▶ **Problem**:
Each record below should be reproduced as it is written, with pictures left out entirely.

(Itemized modification records)
● ● ● ●
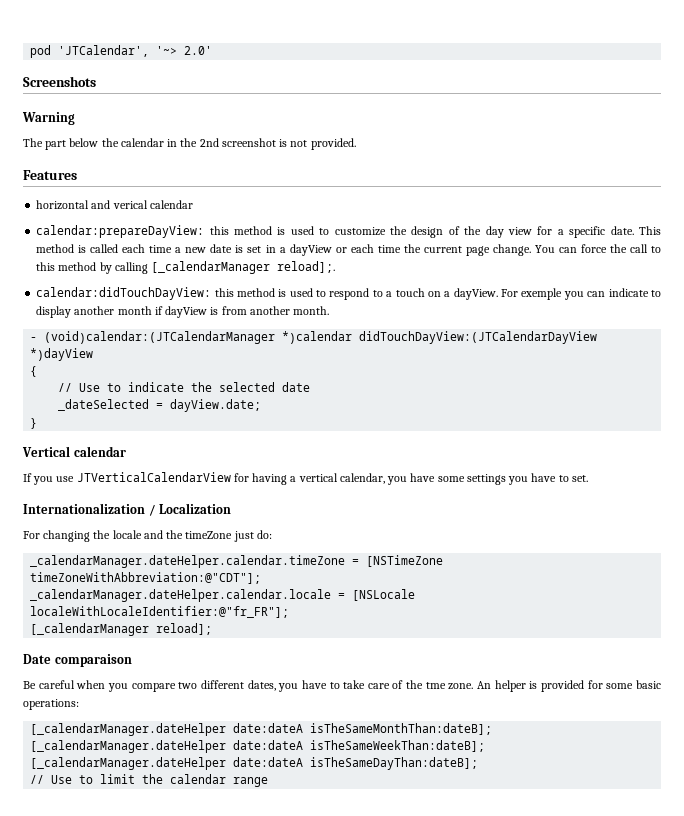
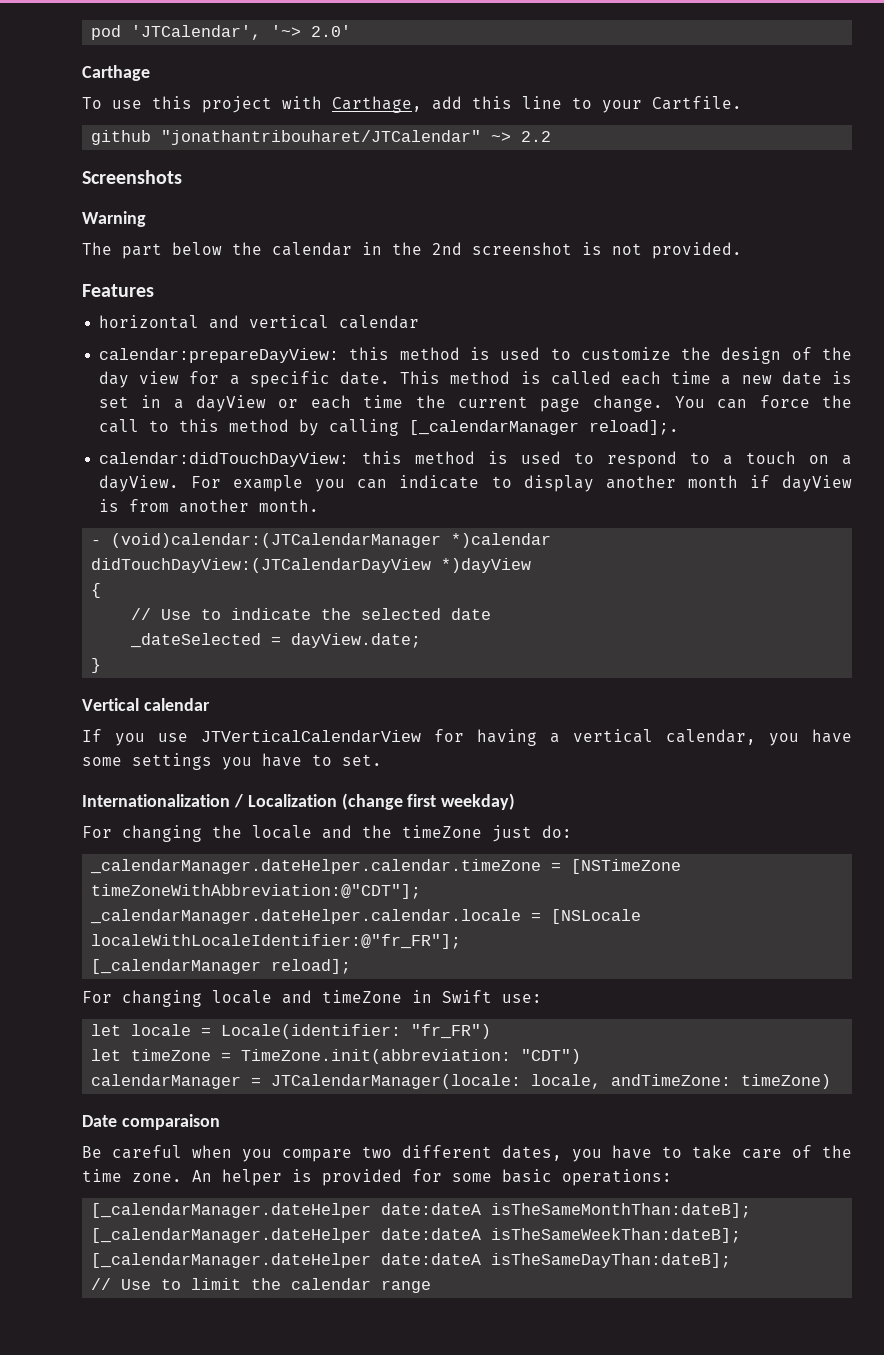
(213, 50) none -> [82,65,150,81] [82,96,742,113] [91,130,552,145] // Carthage // To use this project with Carthage, add this line to your Cartfile. // github "jonathantribouharet/JTCalendar" ~> 2.2
[112,200,148,209] verical -> [249,315,330,329] vertical
[521,288,563,300] exemple -> [233,475,304,492] example
(232, 508) none -> [341,793,516,810] (change first weekday)
(213, 629) none -> [82,990,542,1007] [91,1024,492,1039] [91,1049,582,1064] [91,1074,832,1089] // For changing locale and timeZone in Swift use: // let locale = Locale(identifier: "fr_FR") // let timeZone = TimeZone.init(abbreviation: "CDT") // calendarManager = JTCalendarManager(locale: locale, andTimeZone: timeZone)
[425,682,446,689] tme -> [82,1169,122,1182] time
● ● ● ●
▶ **Expected answer**:
(213, 50) none -> [82,65,150,81] [82,96,742,113] [91,130,552,145] // Carthage // To use this project with Carthage, add this line to your Cartfile. // github "jonathantribouharet/JTCalendar" ~> 2.2
[112,200,148,209] verical -> [249,315,330,329] vertical
[521,288,563,300] exemple -> [233,475,304,492] example
(232, 508) none -> [341,793,516,810] (change first weekday)
(213, 629) none -> [82,990,542,1007] [91,1024,492,1039] [91,1049,582,1064] [91,1074,832,1089] // For changing locale and timeZone in Swift use: // let locale = Locale(identifier: "fr_FR") // let timeZone = TimeZone.init(abbreviation: "CDT") // calendarManager = JTCalendarManager(locale: locale, andTimeZone: timeZone)
[425,682,446,689] tme -> [82,1169,122,1182] time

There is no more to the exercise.